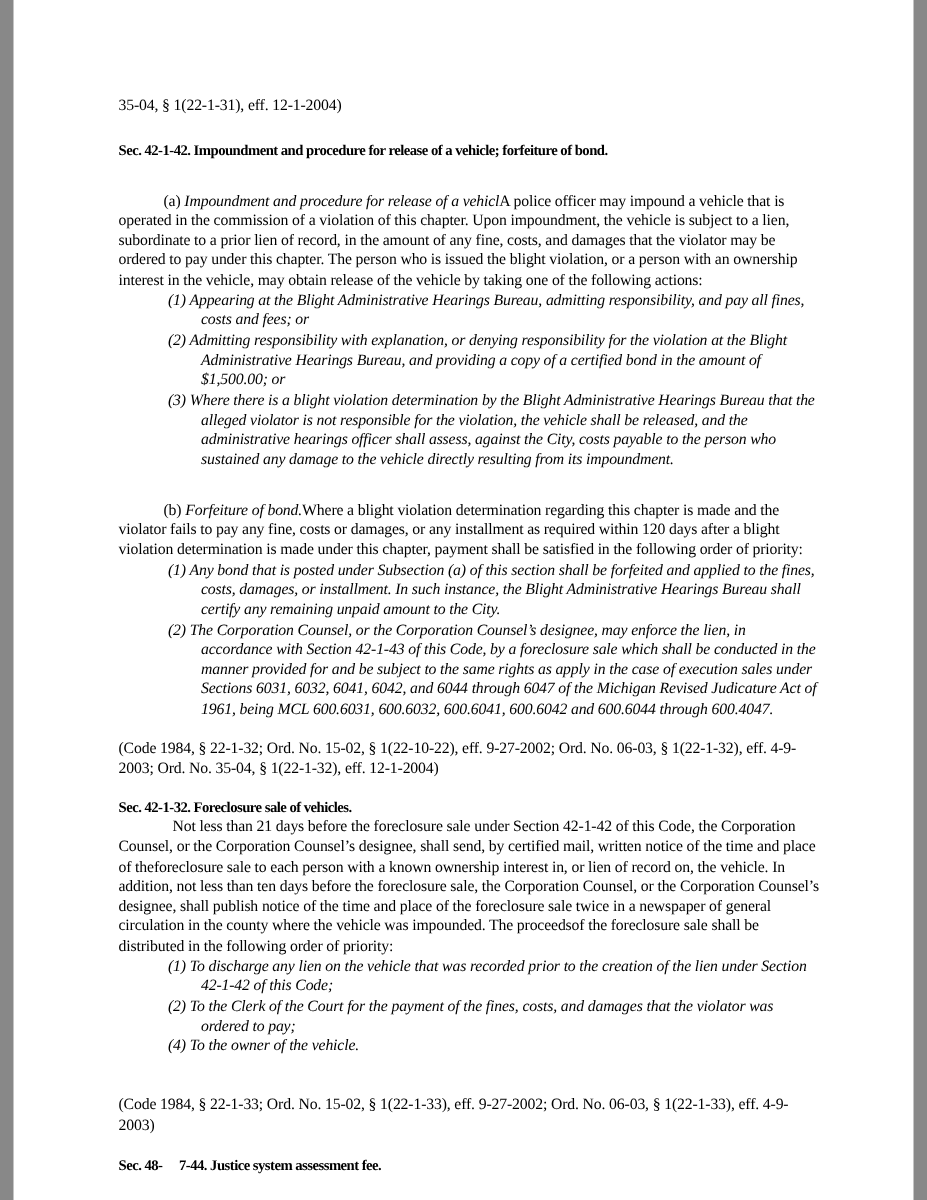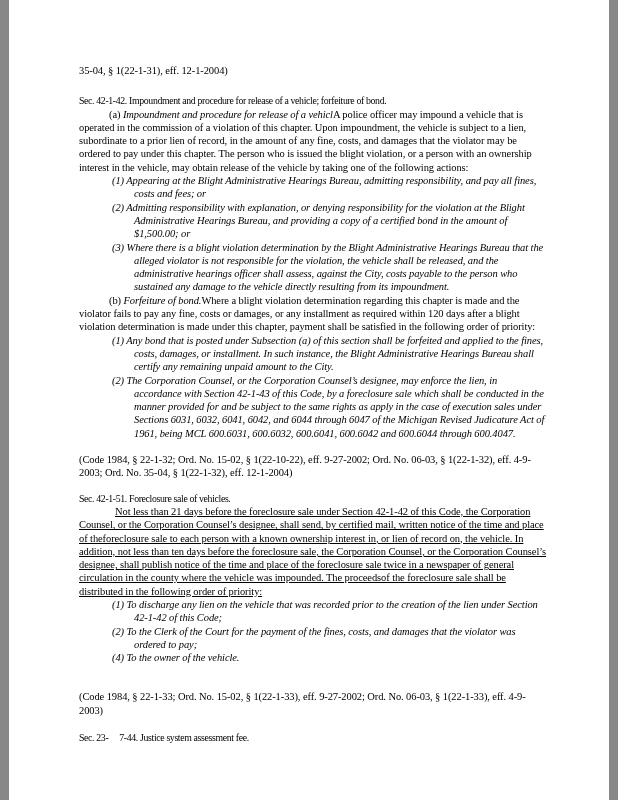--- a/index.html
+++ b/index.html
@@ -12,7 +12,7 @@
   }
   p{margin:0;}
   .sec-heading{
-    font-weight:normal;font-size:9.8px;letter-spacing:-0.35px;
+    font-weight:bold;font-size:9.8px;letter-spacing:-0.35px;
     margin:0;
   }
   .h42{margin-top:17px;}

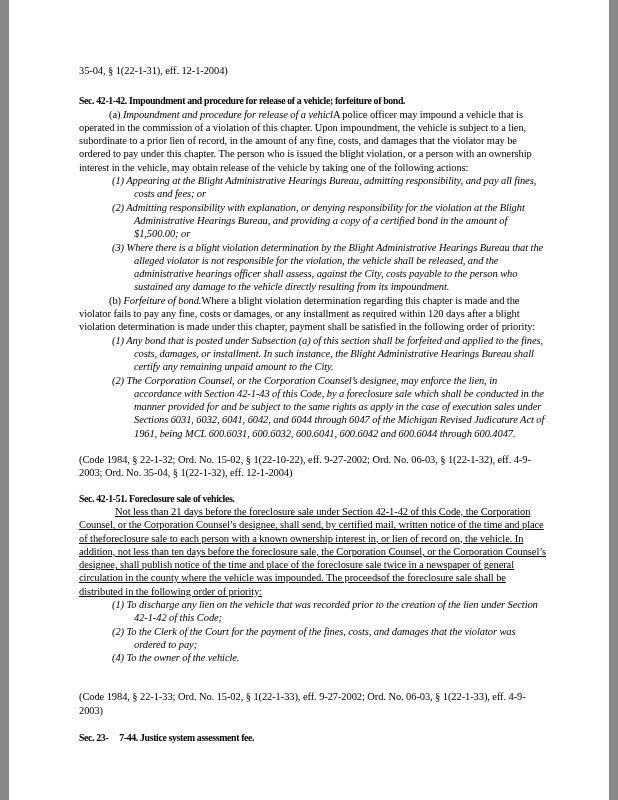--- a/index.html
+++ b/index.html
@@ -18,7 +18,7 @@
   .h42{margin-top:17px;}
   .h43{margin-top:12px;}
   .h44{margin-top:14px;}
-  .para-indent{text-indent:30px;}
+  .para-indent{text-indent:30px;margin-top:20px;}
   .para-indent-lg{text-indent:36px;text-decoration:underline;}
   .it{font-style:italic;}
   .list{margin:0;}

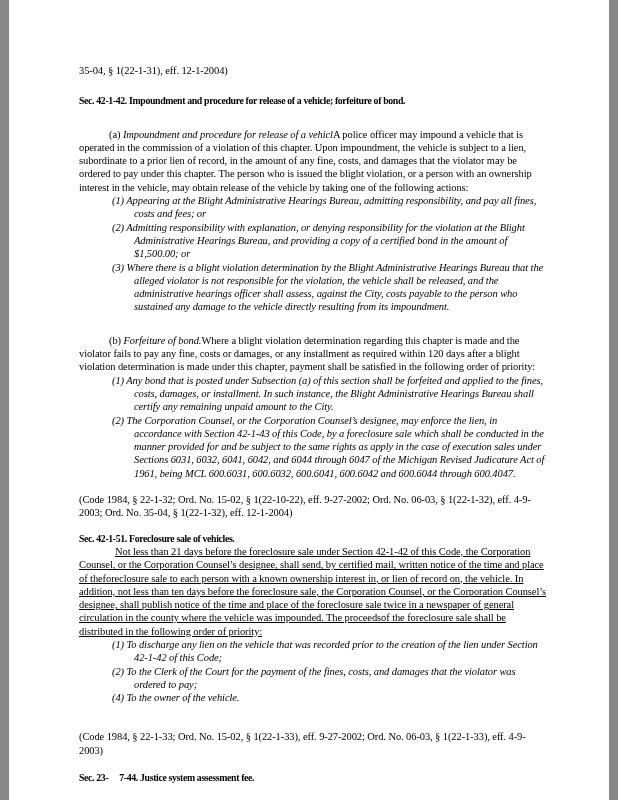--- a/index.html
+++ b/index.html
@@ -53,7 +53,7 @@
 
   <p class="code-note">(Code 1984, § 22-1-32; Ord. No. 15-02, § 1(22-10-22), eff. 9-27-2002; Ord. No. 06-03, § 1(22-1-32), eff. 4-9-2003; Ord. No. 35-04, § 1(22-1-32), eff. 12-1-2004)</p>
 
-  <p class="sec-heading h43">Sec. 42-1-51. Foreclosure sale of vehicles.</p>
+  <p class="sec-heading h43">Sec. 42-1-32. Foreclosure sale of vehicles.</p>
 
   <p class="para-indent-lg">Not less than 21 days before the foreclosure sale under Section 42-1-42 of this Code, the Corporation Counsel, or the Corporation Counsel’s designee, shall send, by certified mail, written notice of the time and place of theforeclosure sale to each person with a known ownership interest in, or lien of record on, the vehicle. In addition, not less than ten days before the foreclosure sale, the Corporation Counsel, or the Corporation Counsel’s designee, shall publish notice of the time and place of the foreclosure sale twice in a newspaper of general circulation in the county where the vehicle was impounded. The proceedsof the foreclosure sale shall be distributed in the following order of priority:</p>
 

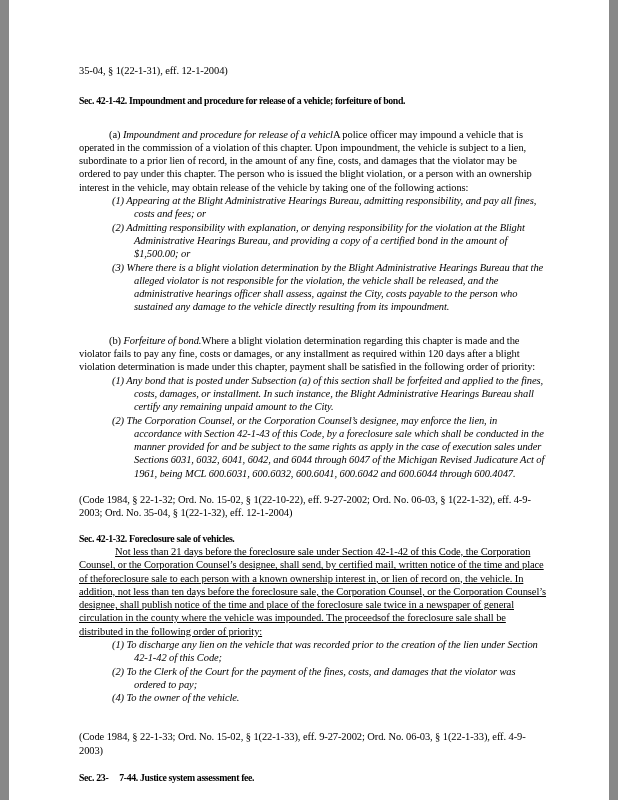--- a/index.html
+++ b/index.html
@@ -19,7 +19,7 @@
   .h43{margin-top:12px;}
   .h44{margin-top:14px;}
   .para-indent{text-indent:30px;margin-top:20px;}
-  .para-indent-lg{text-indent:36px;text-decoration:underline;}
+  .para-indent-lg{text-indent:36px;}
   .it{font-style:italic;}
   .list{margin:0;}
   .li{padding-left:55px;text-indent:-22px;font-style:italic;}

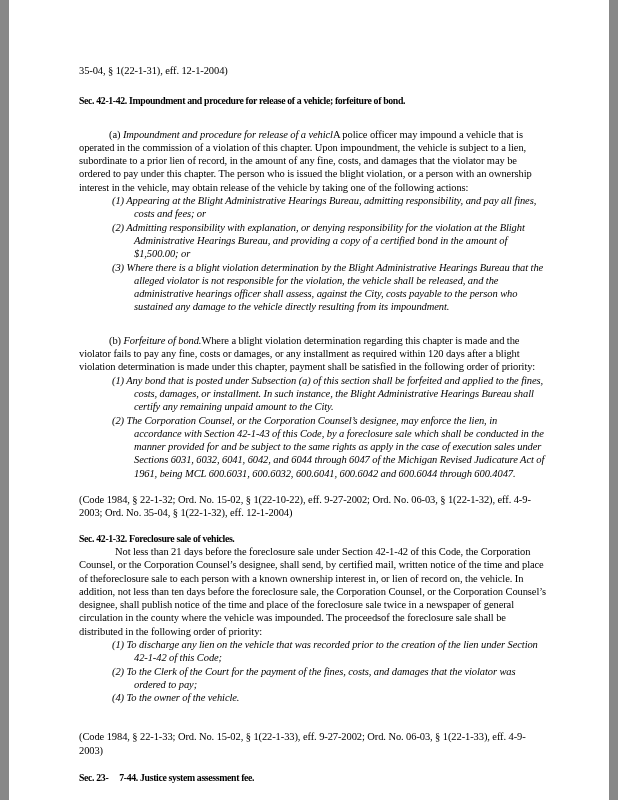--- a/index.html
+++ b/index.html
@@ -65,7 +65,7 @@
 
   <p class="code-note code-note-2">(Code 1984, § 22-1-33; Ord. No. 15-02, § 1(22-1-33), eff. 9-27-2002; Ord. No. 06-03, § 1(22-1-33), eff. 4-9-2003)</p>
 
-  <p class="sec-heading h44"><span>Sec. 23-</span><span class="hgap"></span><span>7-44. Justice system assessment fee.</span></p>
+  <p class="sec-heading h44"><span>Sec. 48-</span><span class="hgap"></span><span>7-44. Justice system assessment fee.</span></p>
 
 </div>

::::

• Problem description
Transcribe exactly the lines that run from the first line of the records above through the line with "42-1-32. Foreclosure sale of vehicles.</p>", and include both of those lines; pictures stay out.

• Exercise answer
--- a/index.html
+++ b/index.html
@@ -12,7 +12,7 @@
   }
   p{margin:0;}
   .sec-heading{
-    font-weight:normal;font-size:9.8px;letter-spacing:-0.35px;
+    font-weight:bold;font-size:9.8px;letter-spacing:-0.35px;
     margin:0;
   }
   .h42{margin-top:17px;}

--- a/index.html
+++ b/index.html
@@ -18,7 +18,7 @@
   .h42{margin-top:17px;}
   .h43{margin-top:12px;}
   .h44{margin-top:14px;}
-  .para-indent{text-indent:30px;}
+  .para-indent{text-indent:30px;margin-top:20px;}
   .para-indent-lg{text-indent:36px;text-decoration:underline;}
   .it{font-style:italic;}
   .list{margin:0;}

--- a/index.html
+++ b/index.html
@@ -53,7 +53,7 @@
 
   <p class="code-note">(Code 1984, § 22-1-32; Ord. No. 15-02, § 1(22-10-22), eff. 9-27-2002; Ord. No. 06-03, § 1(22-1-32), eff. 4-9-2003; Ord. No. 35-04, § 1(22-1-32), eff. 12-1-2004)</p>
 
-  <p class="sec-heading h43">Sec. 42-1-51. Foreclosure sale of vehicles.</p>
+  <p class="sec-heading h43">Sec. 42-1-32. Foreclosure sale of vehicles.</p>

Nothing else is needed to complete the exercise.